* Work instructions
Among the entries below, find all lines that include "Hostname" and copy them.

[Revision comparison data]
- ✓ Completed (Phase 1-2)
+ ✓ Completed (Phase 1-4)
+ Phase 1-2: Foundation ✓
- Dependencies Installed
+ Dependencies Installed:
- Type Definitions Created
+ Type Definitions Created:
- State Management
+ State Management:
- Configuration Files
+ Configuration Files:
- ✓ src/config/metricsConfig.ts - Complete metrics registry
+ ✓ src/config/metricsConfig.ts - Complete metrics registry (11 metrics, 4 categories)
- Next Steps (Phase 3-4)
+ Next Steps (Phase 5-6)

* * *

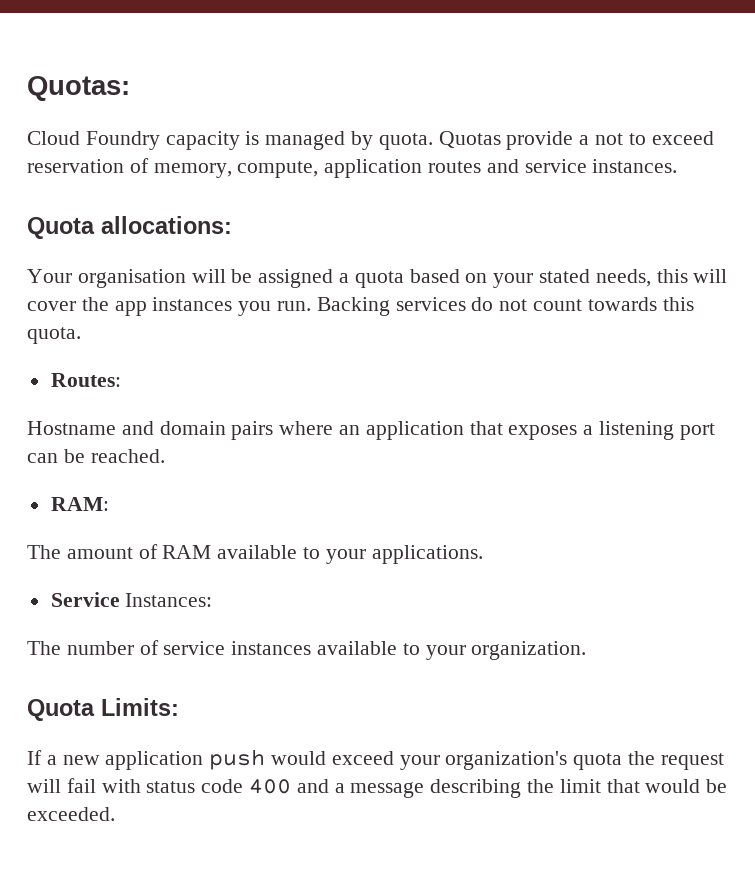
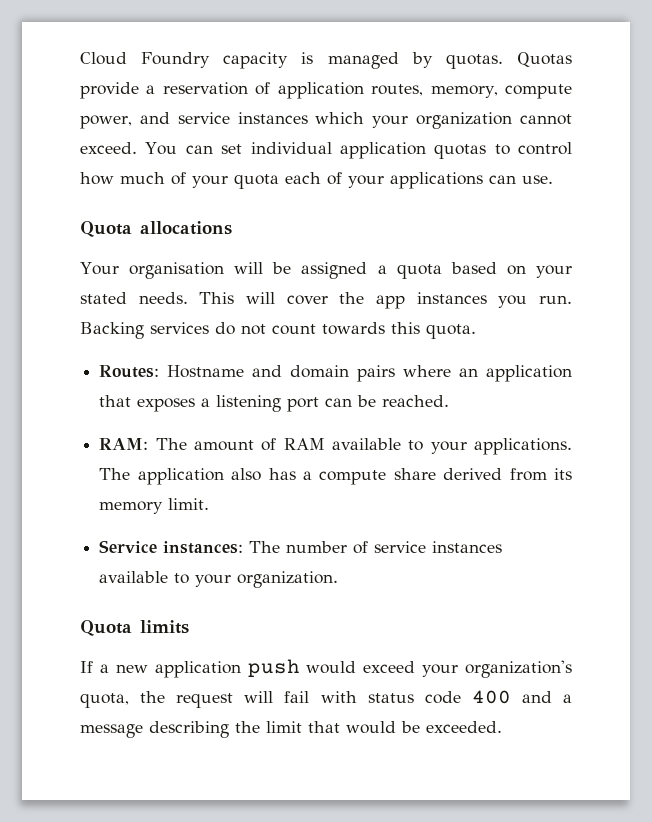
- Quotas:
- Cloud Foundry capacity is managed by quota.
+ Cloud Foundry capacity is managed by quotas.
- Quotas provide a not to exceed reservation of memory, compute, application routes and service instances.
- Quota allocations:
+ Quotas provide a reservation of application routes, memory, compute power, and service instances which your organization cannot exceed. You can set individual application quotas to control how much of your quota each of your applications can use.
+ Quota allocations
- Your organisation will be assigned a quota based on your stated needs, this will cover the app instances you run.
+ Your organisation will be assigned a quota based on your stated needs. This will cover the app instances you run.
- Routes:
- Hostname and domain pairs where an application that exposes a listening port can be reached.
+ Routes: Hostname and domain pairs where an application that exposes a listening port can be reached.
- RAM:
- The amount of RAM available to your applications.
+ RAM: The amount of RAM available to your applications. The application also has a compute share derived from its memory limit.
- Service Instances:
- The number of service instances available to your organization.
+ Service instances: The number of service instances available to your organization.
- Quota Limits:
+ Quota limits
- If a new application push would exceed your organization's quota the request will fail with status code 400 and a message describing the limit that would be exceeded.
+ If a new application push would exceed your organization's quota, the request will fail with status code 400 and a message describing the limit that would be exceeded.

...

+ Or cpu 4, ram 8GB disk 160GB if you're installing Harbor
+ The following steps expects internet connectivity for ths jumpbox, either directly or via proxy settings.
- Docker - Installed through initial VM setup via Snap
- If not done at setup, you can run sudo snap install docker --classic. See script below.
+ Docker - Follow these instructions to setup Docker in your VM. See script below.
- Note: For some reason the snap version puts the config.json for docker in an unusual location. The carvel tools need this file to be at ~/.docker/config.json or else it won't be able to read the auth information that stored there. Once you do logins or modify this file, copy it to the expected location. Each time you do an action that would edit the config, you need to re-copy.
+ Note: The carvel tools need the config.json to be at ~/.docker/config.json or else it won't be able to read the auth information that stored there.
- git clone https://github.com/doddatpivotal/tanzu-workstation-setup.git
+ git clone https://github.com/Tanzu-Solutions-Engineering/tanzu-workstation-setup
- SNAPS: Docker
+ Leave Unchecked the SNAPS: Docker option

* Written answer
- Hostname and domain pairs where an application that exposes a listening port can be reached.
+ Routes: Hostname and domain pairs where an application that exposes a listening port can be reached.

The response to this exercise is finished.